Thursday night, the night before our first meeting, our adoption coordinator texted me and told me to put on TLC because there was a show about adoption on. (The show was called Birth Moms.) Jeff and I watched the show and it was enough to make us pee in our pants with nerves. The show followed three teenage girls in Utah who were deciding whether or not to choose adoption for their babies. We watched the girls talk about their thoughts on adoption. We watched one girl order a margarita (while 8 months pregnant). We watched another girl shoplift jewelry. We watched the girls interview perspective birth parents. We watched weary birth parents meet the girls after they had already been burned by prior, failed adoptions. Let’s just say that the show made Jeff and I nervous.

Friday came around and it was finally time to head out to meet the mom. We were meeting at a restaurant over an hour away so we had plenty of time to let our nerves fully settle in as we drove there.  And if you know Jeff and I, when we get nervous, we get punchy.  So we spent most of the drive giggling thinking about how this was the worst blind date ever.  (He’s never been on one – I went on one in college.)  We considered this to be a blind date times 1,000.

In an attempt to fully respect the birth mom, I’m not going to give much information.

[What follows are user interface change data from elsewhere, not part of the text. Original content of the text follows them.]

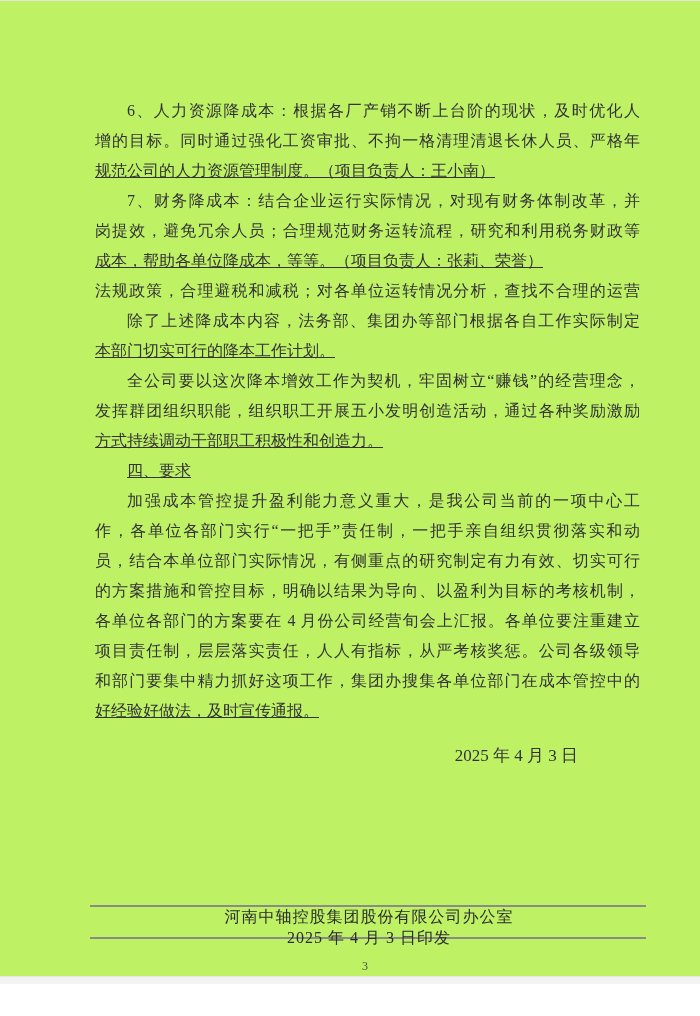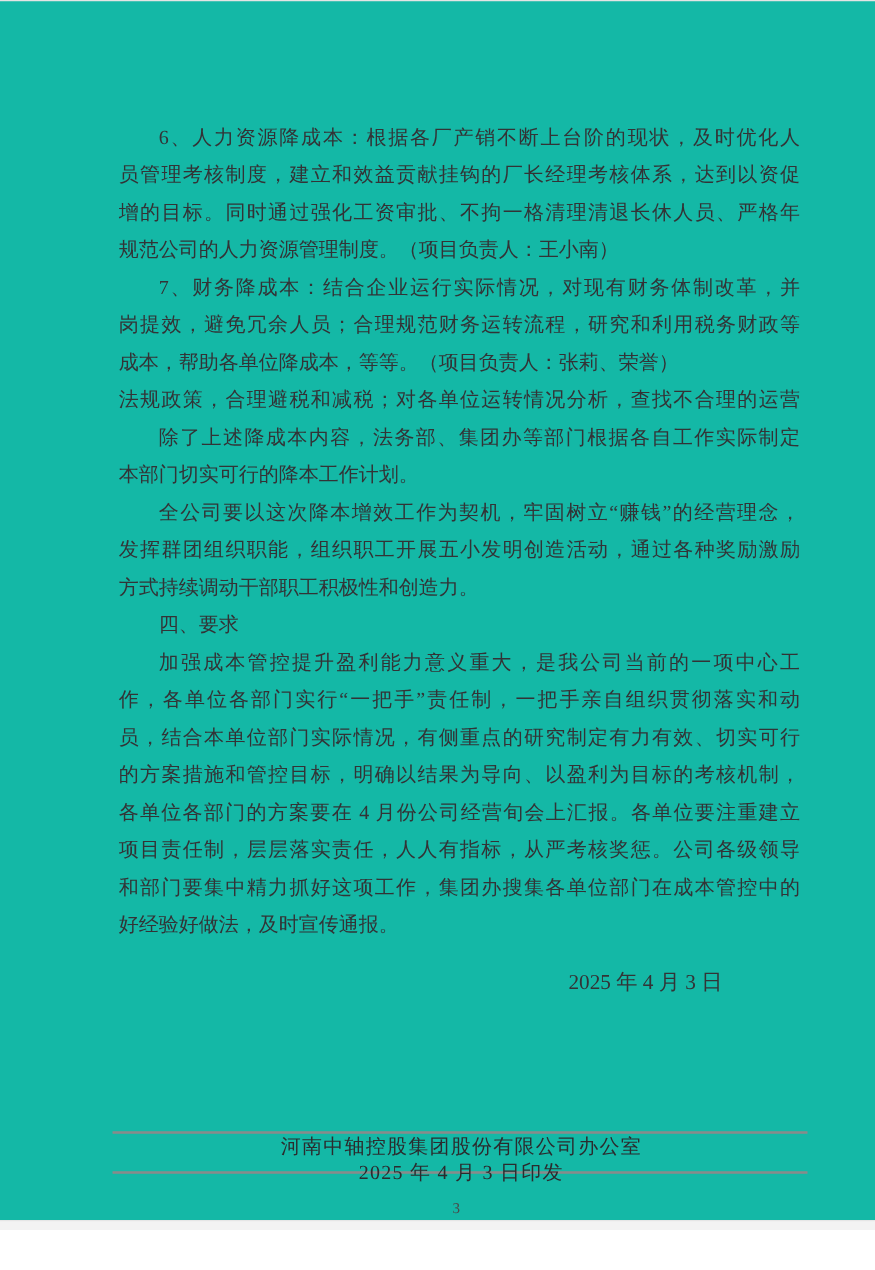"6、人力资源降成本：根据各厂产销不断上台阶的现状，及时优化人" .page { background: #14b8a6 -> #bef264 }
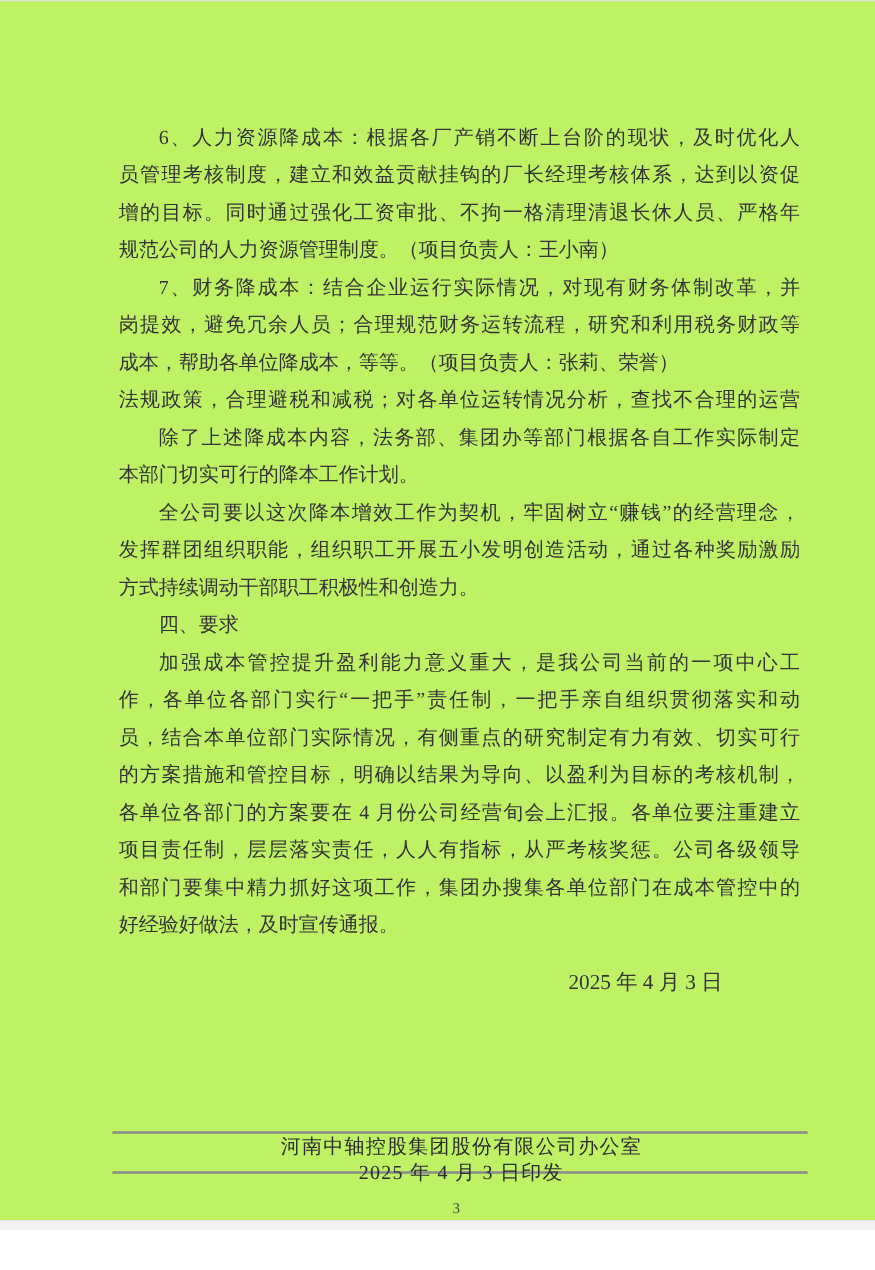"员管理考核制度，建立和效益贡献挂钩的厂长经理考核体系，达到以资促" div.line { html: <div>员管理考核制度，建立和效益贡献挂钩的厂长经理考核体系，达到以资促</div> -> none }
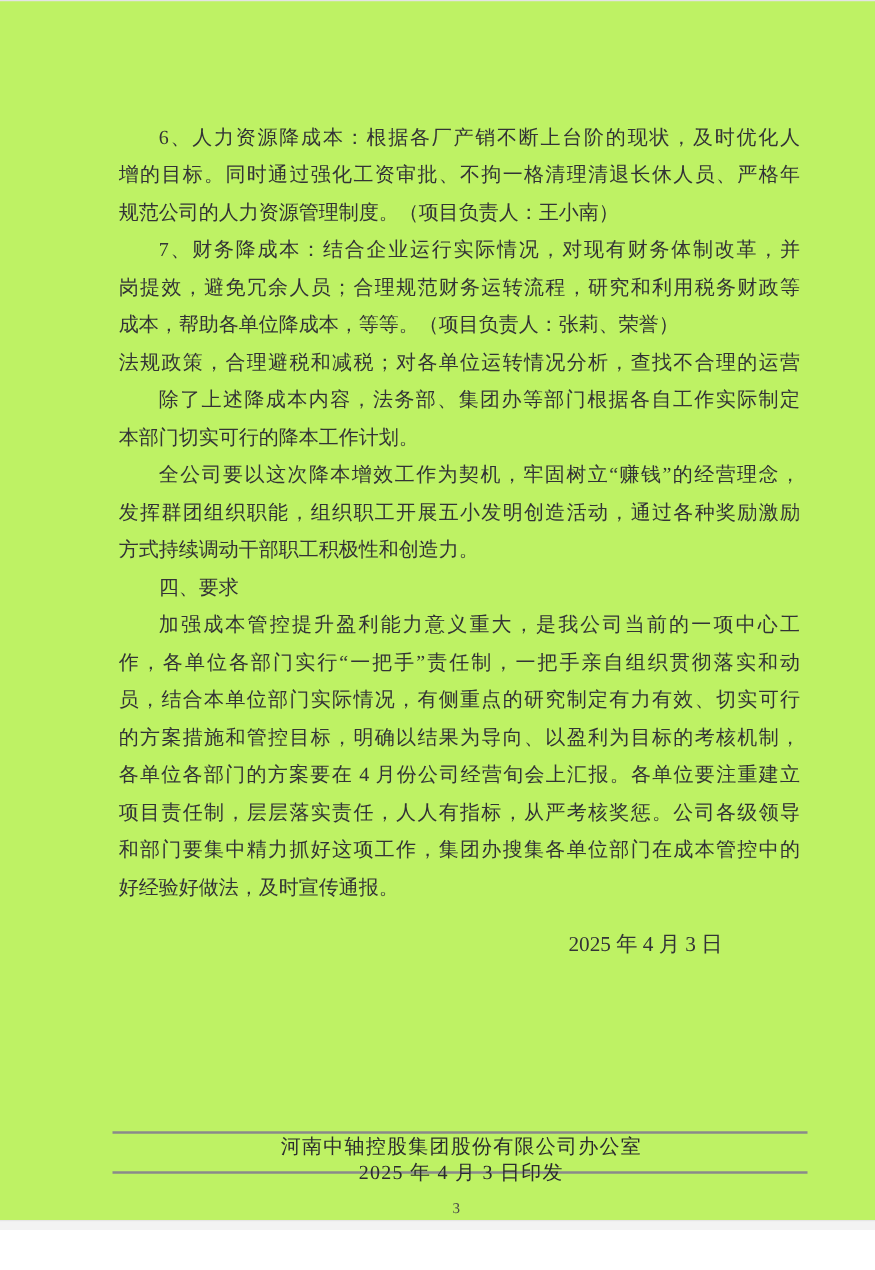"规范公司的人力资源管理制度。（项目负责人：王小南）" .line.last { text-decoration: none -> underline }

But I will say that as we met her and spent more and more time with her, everything got less awkward. We were so nervous as we tried not to saying anything that might be taken the wrong way. My hope was that through our conversations, she would be able to ask us questions to get to know us better and that we would get to know her too. The conversation flowed pretty smoothly, thanks to our coordinator who filled in the gaps with questions or conversation prompts.

Jeff and I left feeling good about the relationship that we are starting to forge. I can’t say that I feel any more optimistic about August than I did prior to our meeting. There are just too many variables out of our control. Whether the birth mom loves us or hates us, she will still have 48 hours after child birth to change her mind. But Jeff and I felt good knowing that we could see a future with this girl who was kind, had a fun sense of humor and seemed to genuinely like us.  And we genuinely liked her.

She did tell us that she wants me at her ultrasounds as well as at the delivery. Her next ultrasound is scheduled for this upcoming week.

Crazy times. I’ve spent many hours in the middle of the night wide awake. I’ve shelled out many prayers asking for peace and wisdom. I’ve been a puddle of tears when I’ve felt the world is judging us for asking for help to fund this adoption. But God is good – all the time. And God knows our future child and we are resting in the assurance that He will lead us through the next couple of months of uncertainty, fear, and excitement.